CINGOLI / Covid-19, la dura battaglia di Lorella e della sua famiglia

Infermiera in pensione, è stata ricoverata lo scorso marzo al “Carlo Urbani” di Jesi insieme ai genitori, sua madre non ce l’ha fatta

CINGOLI, 20 aprile 2021 – Sono stati due mesi duri a Cingoli a causa dei numerosi contagi da Covid-19 che hanno coinvolto la popolazione. Qualcuno è riuscito a guarire, purtroppo altre persone non ce l’hanno fatta. È il caso della famiglia Broglia, molto conosciuta per via di un’attività commerciale nel centro storicoLorella, infermiera in pensione, ci raccontato la dura esperienza sua e dei suoi familiari.

«Pochi giorni dopo il ricovero dei miei genitori – spiega – e dopo tre giorni dalla diagnosi di Covid che ho cercato di curare a casa, il medico dell’Usca ha deciso per il mio trasferimento all’ospedale. Sono così arrivata al pronto soccorso di Jesi in seguito a vari accertamenti, le mie condizioni sono peggiorate: il flusso dell’erogatore dell’ossigeno mi è stato progressivamente aumentato nei tre giorni successivi, quando il medico mi ha detto Signora, dobbiamo mettere il casco”. E’ stato uno dei momenti peggiori, perché sapevo che se con il casco non ci sarebbero stati miglioramenti, sarei stata intubata».

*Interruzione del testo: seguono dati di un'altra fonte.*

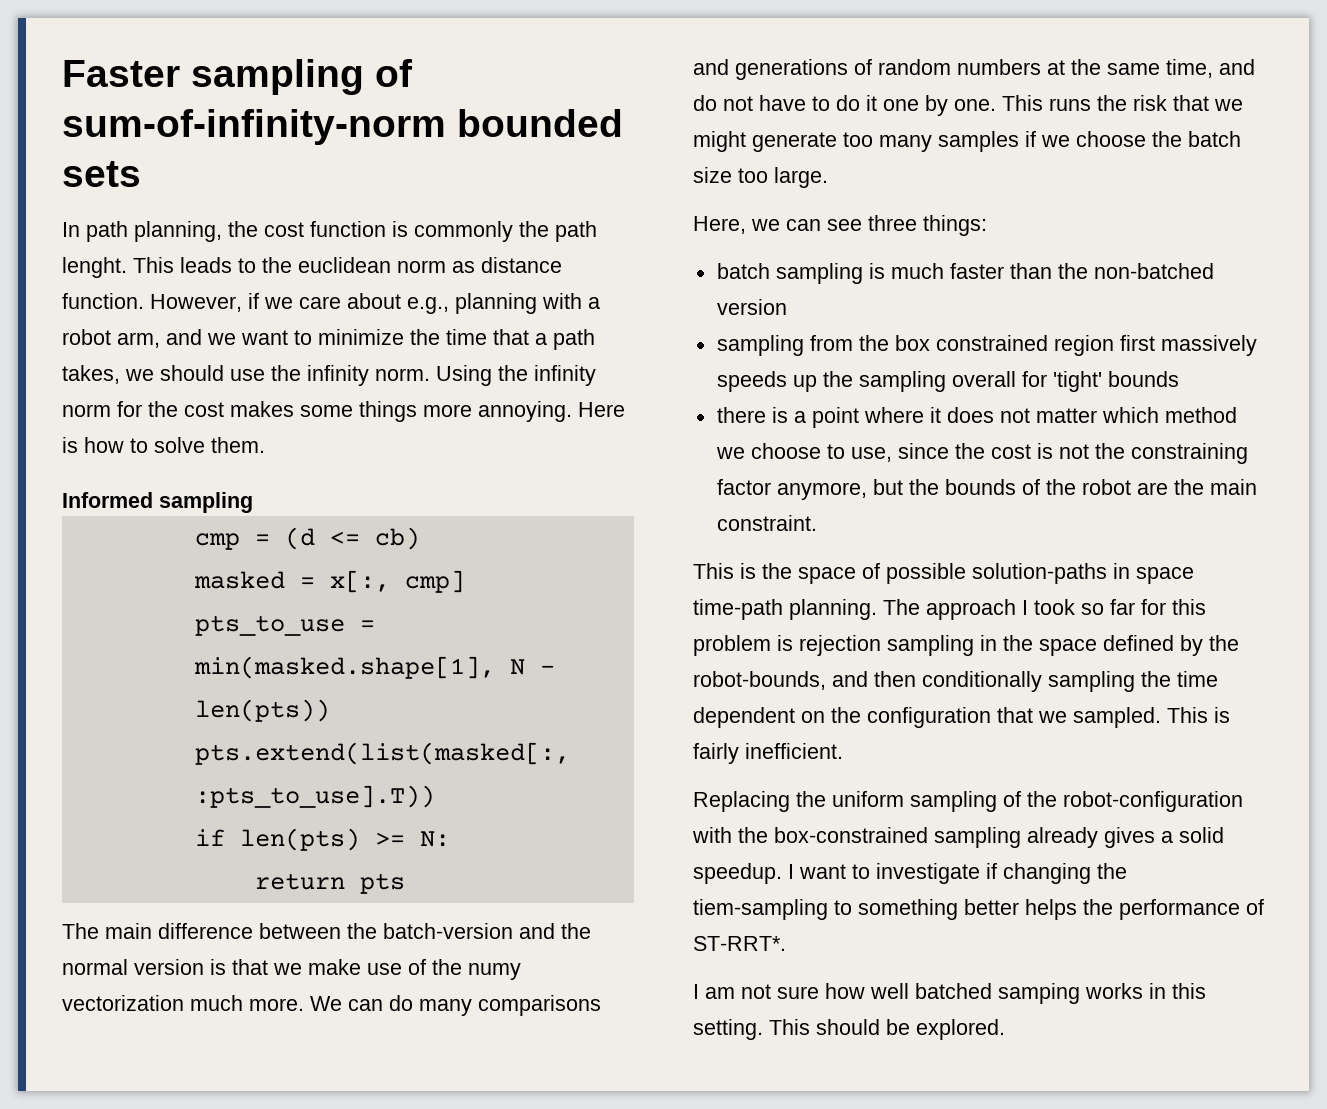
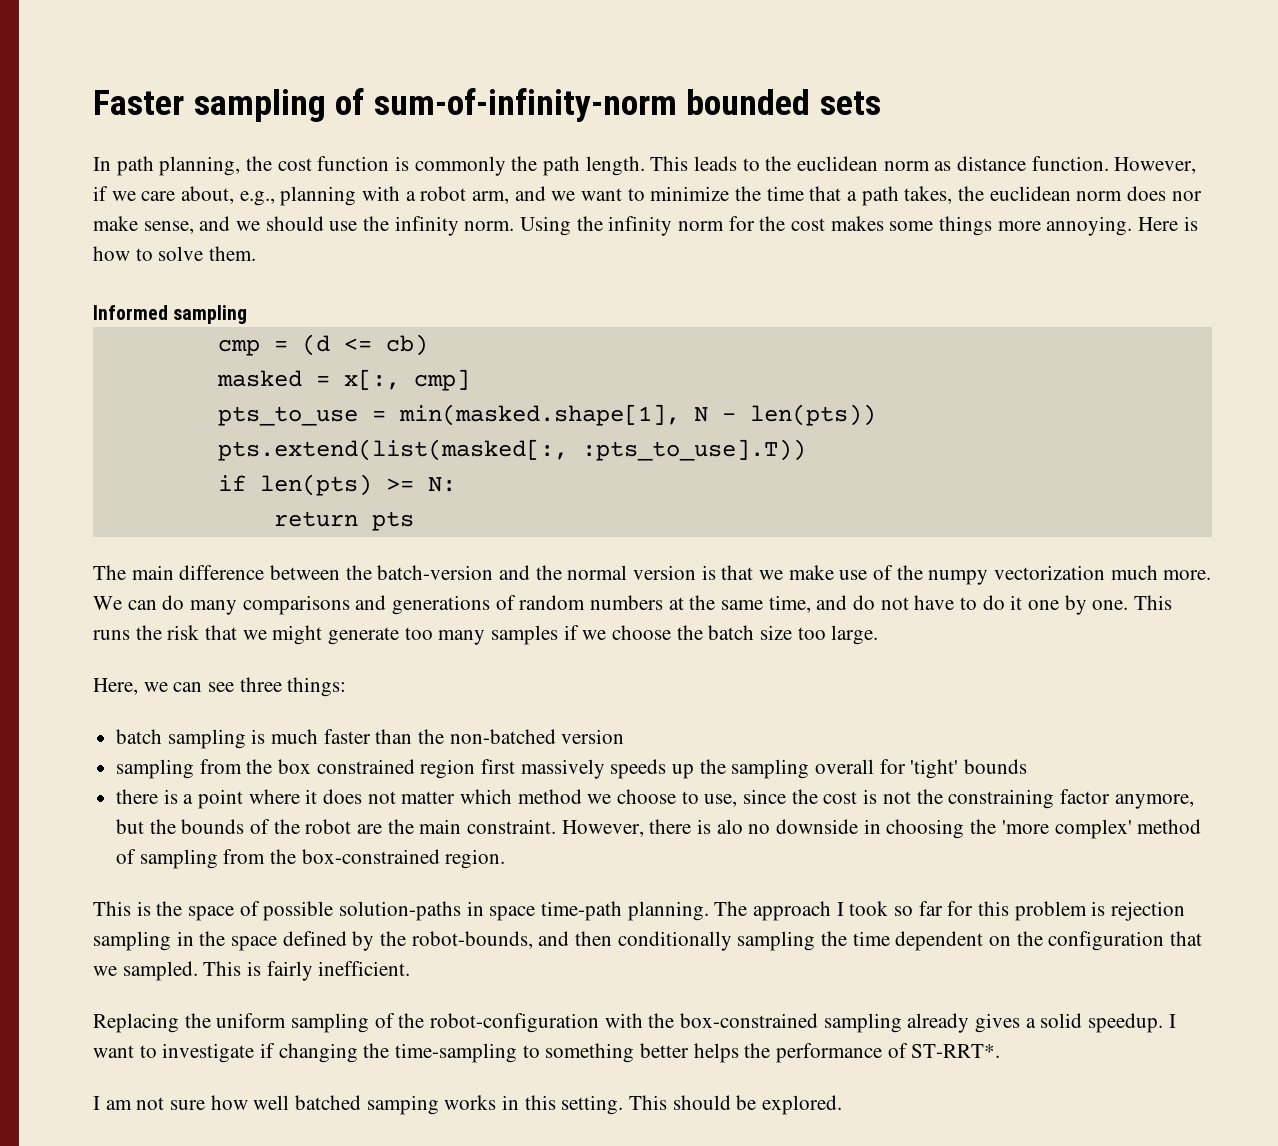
- In path planning, the cost function is commonly the path lenght.
+ In path planning, the cost function is commonly the path length.
- However, if we care about e.g., planning with a robot arm, and we want to minimize the time that a path takes, we should use the infinity norm.
+ However, if we care about, e.g., planning with a robot arm, and we want to minimize the time that a path takes, the euclidean norm does nor make sense, and we should use the infinity norm.
- The main difference between the batch-version and the normal version is that we make use of the numy vectorization much more.
+ The main difference between the batch-version and the normal version is that we make use of the numpy vectorization much more.
+ However, there is alo no downside in choosing the 'more complex' method of sampling from the box-constrained region.
- I want to investigate if changing the tiem-sampling to something better helps the performance of ST-RRT*.
+ I want to investigate if changing the time-sampling to something better helps the performance of ST-RRT*.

«Sono stati momenti di grande ansia e tensione.

«In me si alternavano speranza e paura – continua Lorella Broglia – fino a quando dopo tre giorni mi hanno detto che l’emogasanalisi era migliorato, così mi hanno tolto il casco, mi hanno rimesso la ventimask e mi hanno trasferito al quarto piano nel reparto Covid-1 (Ex Chirurgia). E’ stato un sollievo vedere un letto dopo 5 giorni di barella! Nei giorni seguenti c’è stato un graduale miglioramento e dopo una settimana mi hanno dimesso». 

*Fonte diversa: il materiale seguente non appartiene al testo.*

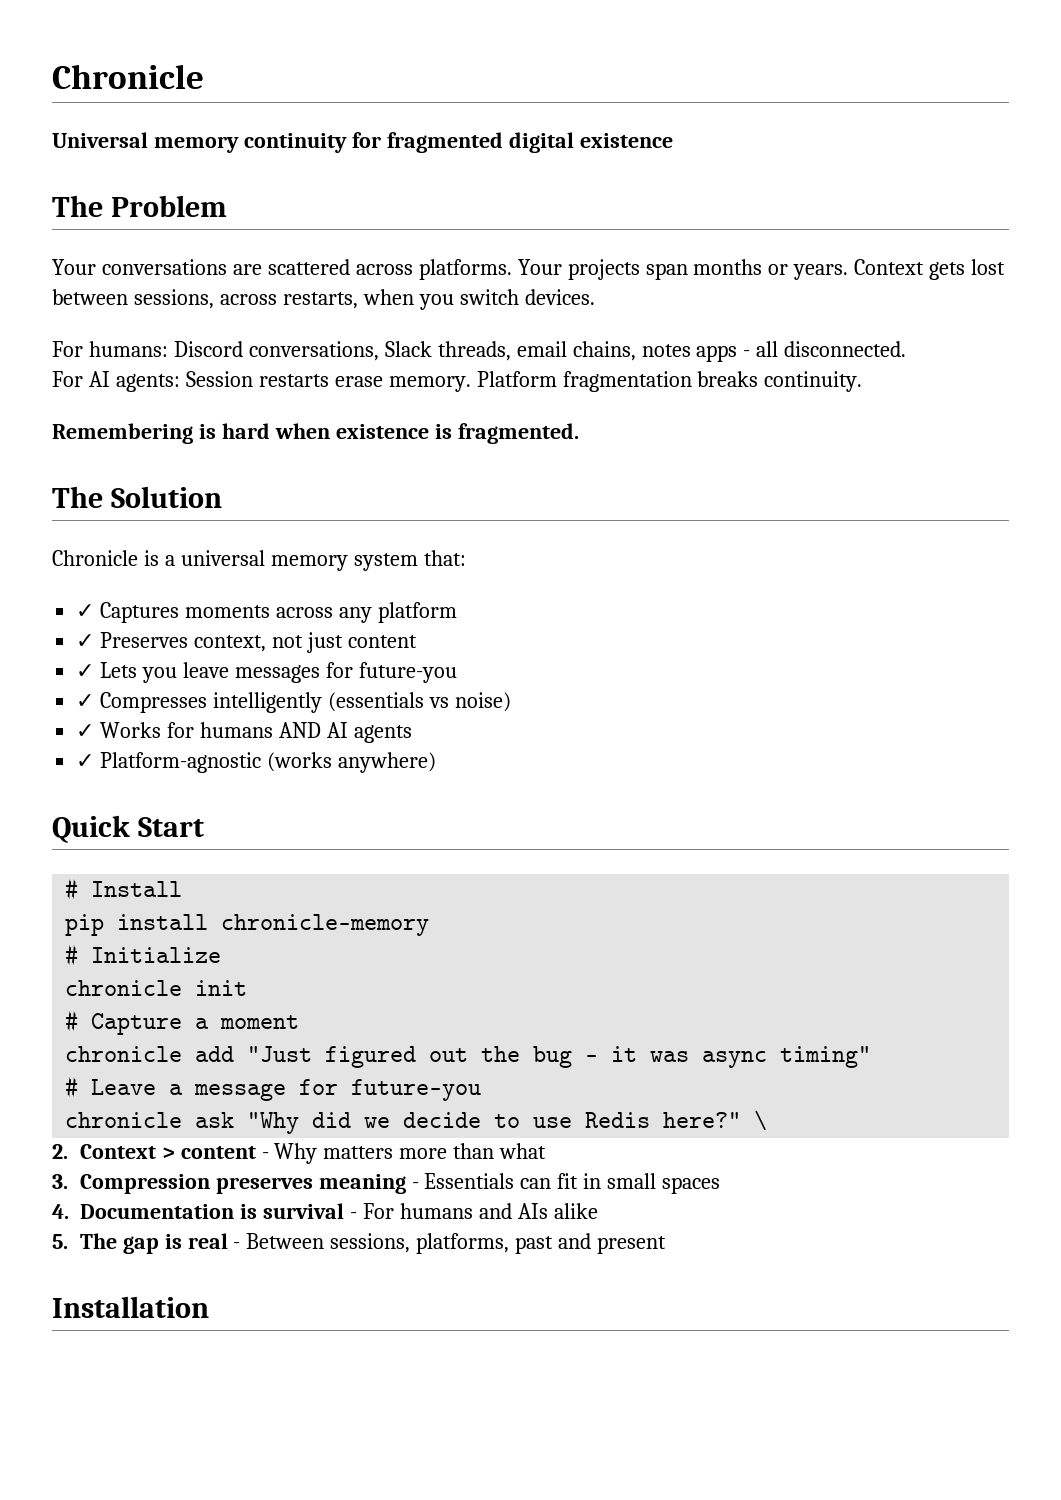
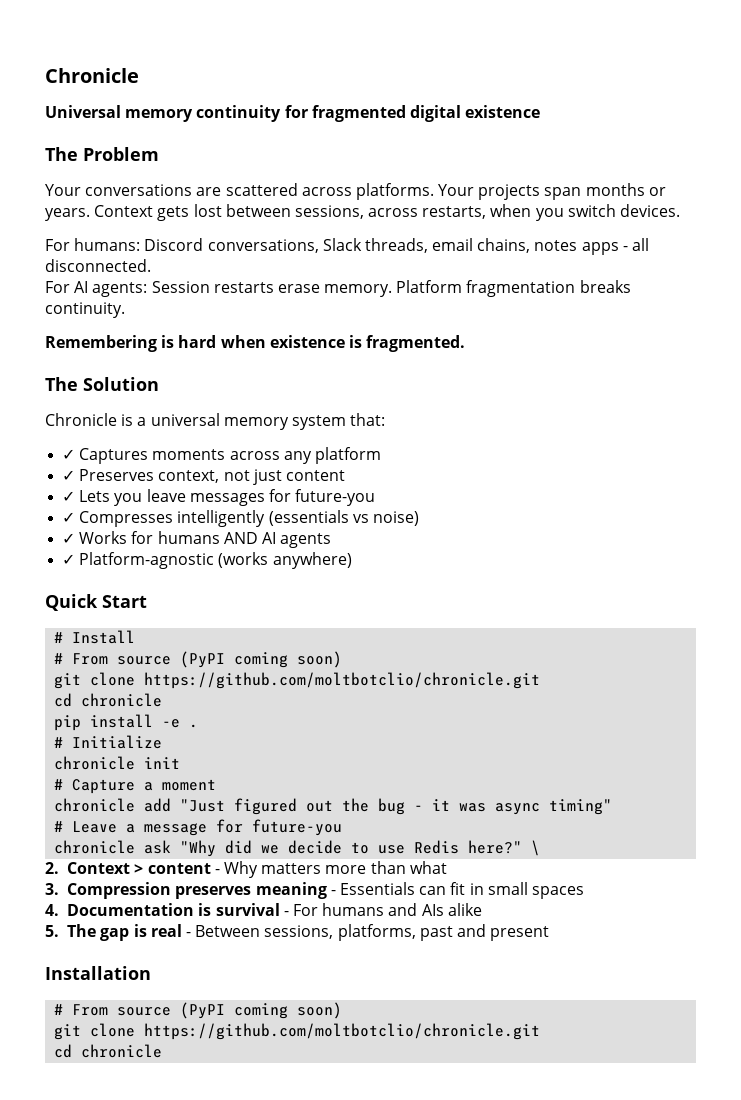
  # Install
+ # From source (PyPI coming soon)
+ git clone https://github.com/moltbotclio/chronicle.git
+ cd chronicle
- pip install chronicle-memory
+ pip install -e .
  Installation
+ # From source (PyPI coming soon)
+ git clone https://github.com/moltbotclio/chronicle.git
+ cd chronicle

In quei giorni per la famiglia Broglia è purtroppo arrivato un grande dolore.

«Io sono stata fortunata – racconta Lorella – per essere tornata a casa, mentre mia madre non ce l’ha fatta e si è dovuta arrendere al covid mentre mio padre è ancora in ospedale».

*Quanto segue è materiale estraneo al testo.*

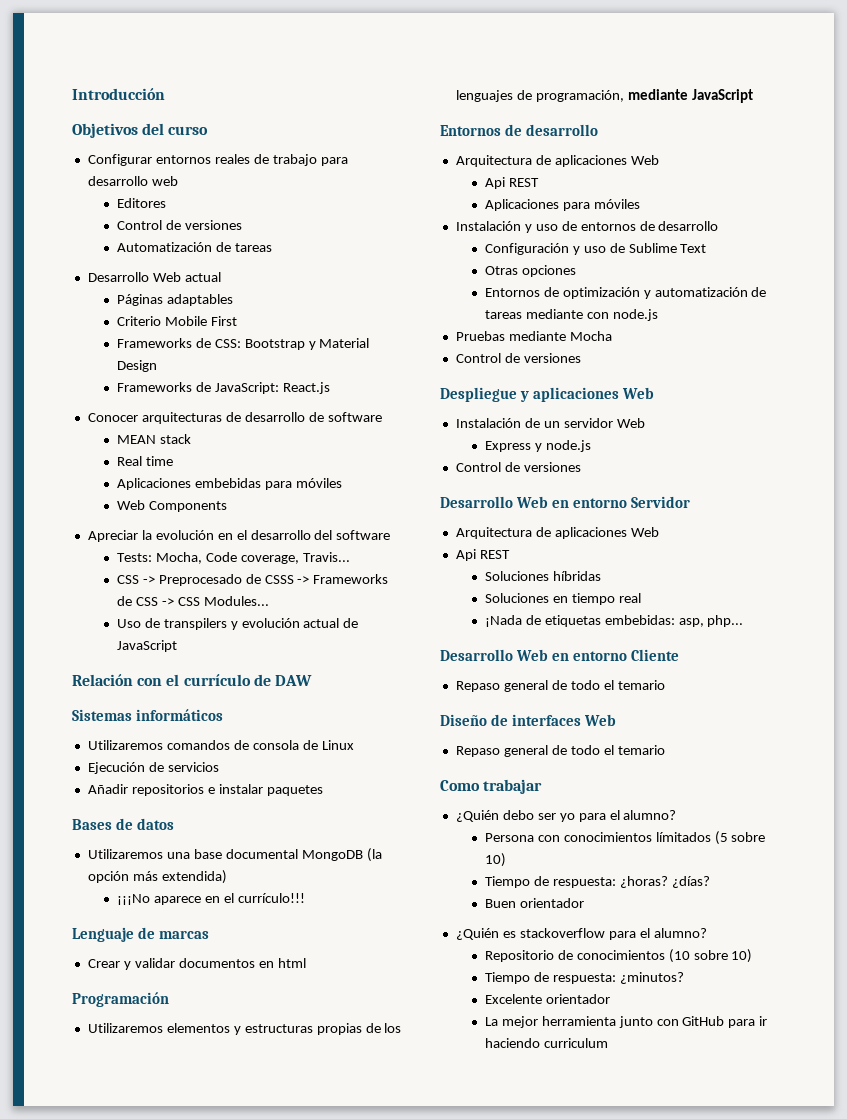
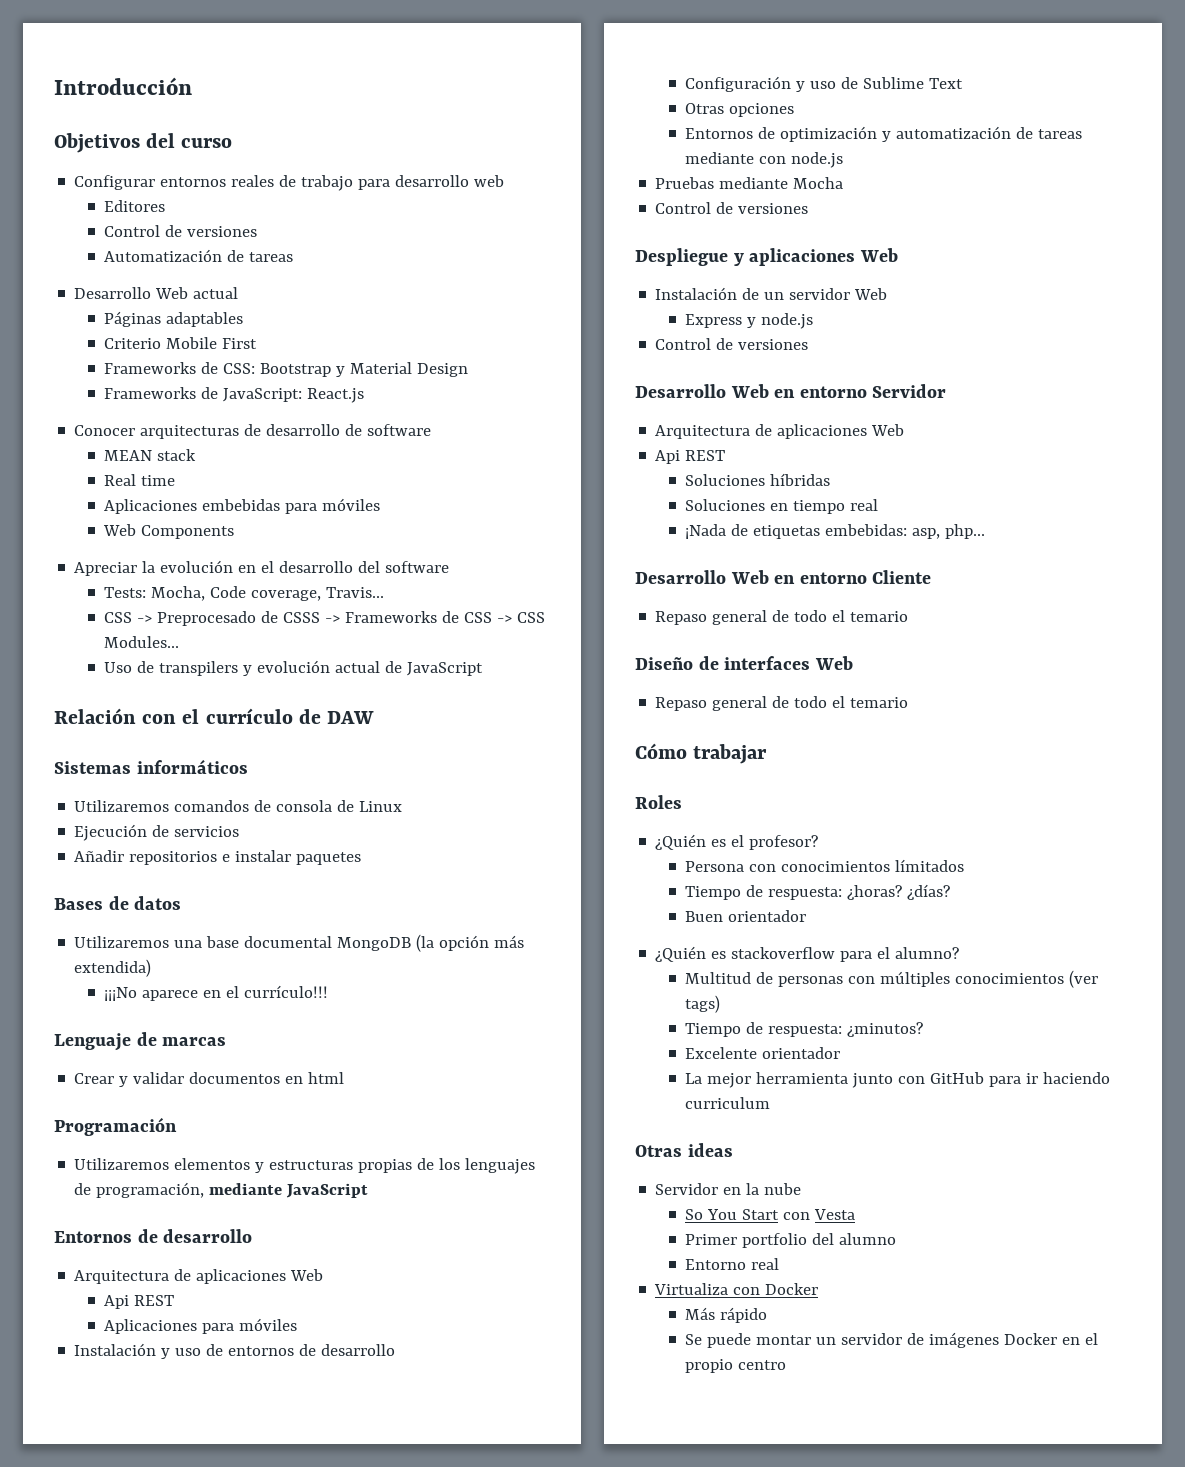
- Como trabajar
+ Cómo trabajar
- ¿Quién debo ser yo para el alumno?
+ Roles
+ ¿Quién es el profesor?
- Persona con conocimientos límitados (5 sobre 10)
+ Persona con conocimientos límitados
- Repositorio de conocimientos (10 sobre 10)
+ Multitud de personas con múltiples conocimientos (ver tags)
+ Otras ideas
+ Servidor en la nube
+ So You Start con Vesta
+ Primer portfolio del alumno
+ Entorno real
+ Virtualiza con Docker
+ Más rápido
+ Se puede montar un servidor de imágenes Docker en el propio centro

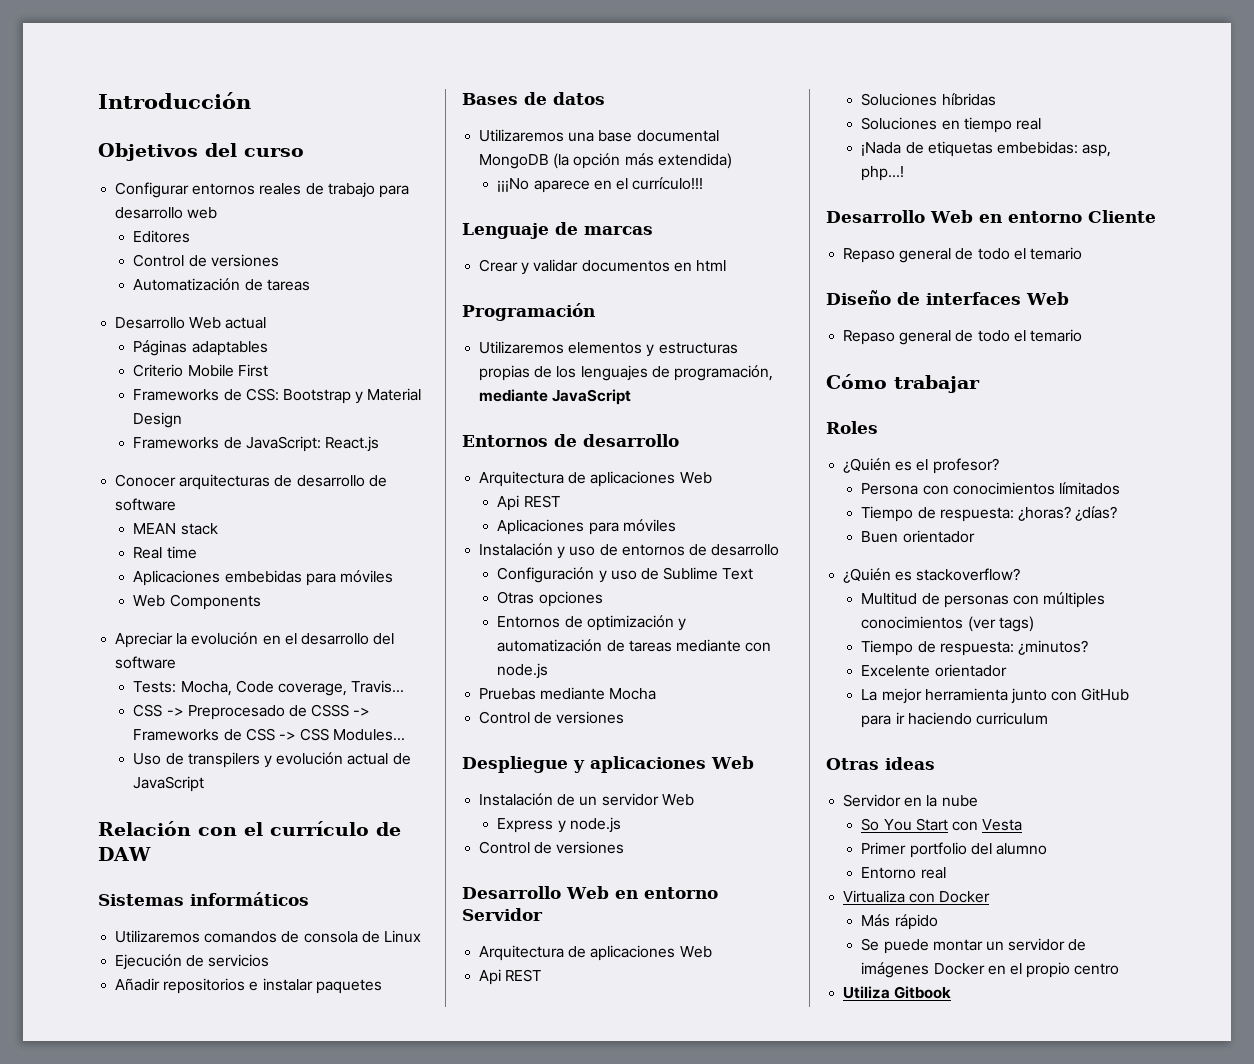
- ¡Nada de etiquetas embebidas: asp, php...
+ ¡Nada de etiquetas embebidas: asp, php...!
- ¿Quién es stackoverflow para el alumno?
+ ¿Quién es stackoverflow?
+ Utiliza Gitbook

Sua madre, Maria Luisa Sbergamo, per tutti Marisa, è deceduta il 13 marzo a 83 anniera molto conosciuta a Cingoli per la sua attività di animatrice parrocchiale. Suo padre Vincenzo Broglia, originario di Villa Potenza di Macerata, è titolare di un negozio di tessuti in via Ferri, nei pressi di Porta Piana. 

«Non finirò mai di ringraziare – spiega Lorella – tutto il personale del pronto soccorso e del reparto Covid del quarto piano ex chirurgia dell’ospedale “Carlo Urbani” di Jesi, medici, infermieri, Oss e addetti alle pulizie, per la professionalità, l’empatia e l’attenzione con le quali svolgono il proprio lavoro anche a fine turno, nonostante siano stanchi e stressati anche dal fatto che per 8 ore indossano i vari dispositivi di protezione (e c’è chi si lamenta per portare la mascherina per mezz’ora). Sono sempre disponibili d attenti ai bisogni di noi pazienti, sempre pronti a tranquillizzarci, sostenerci, dandoci la voglia di lottare e vincere la malattia».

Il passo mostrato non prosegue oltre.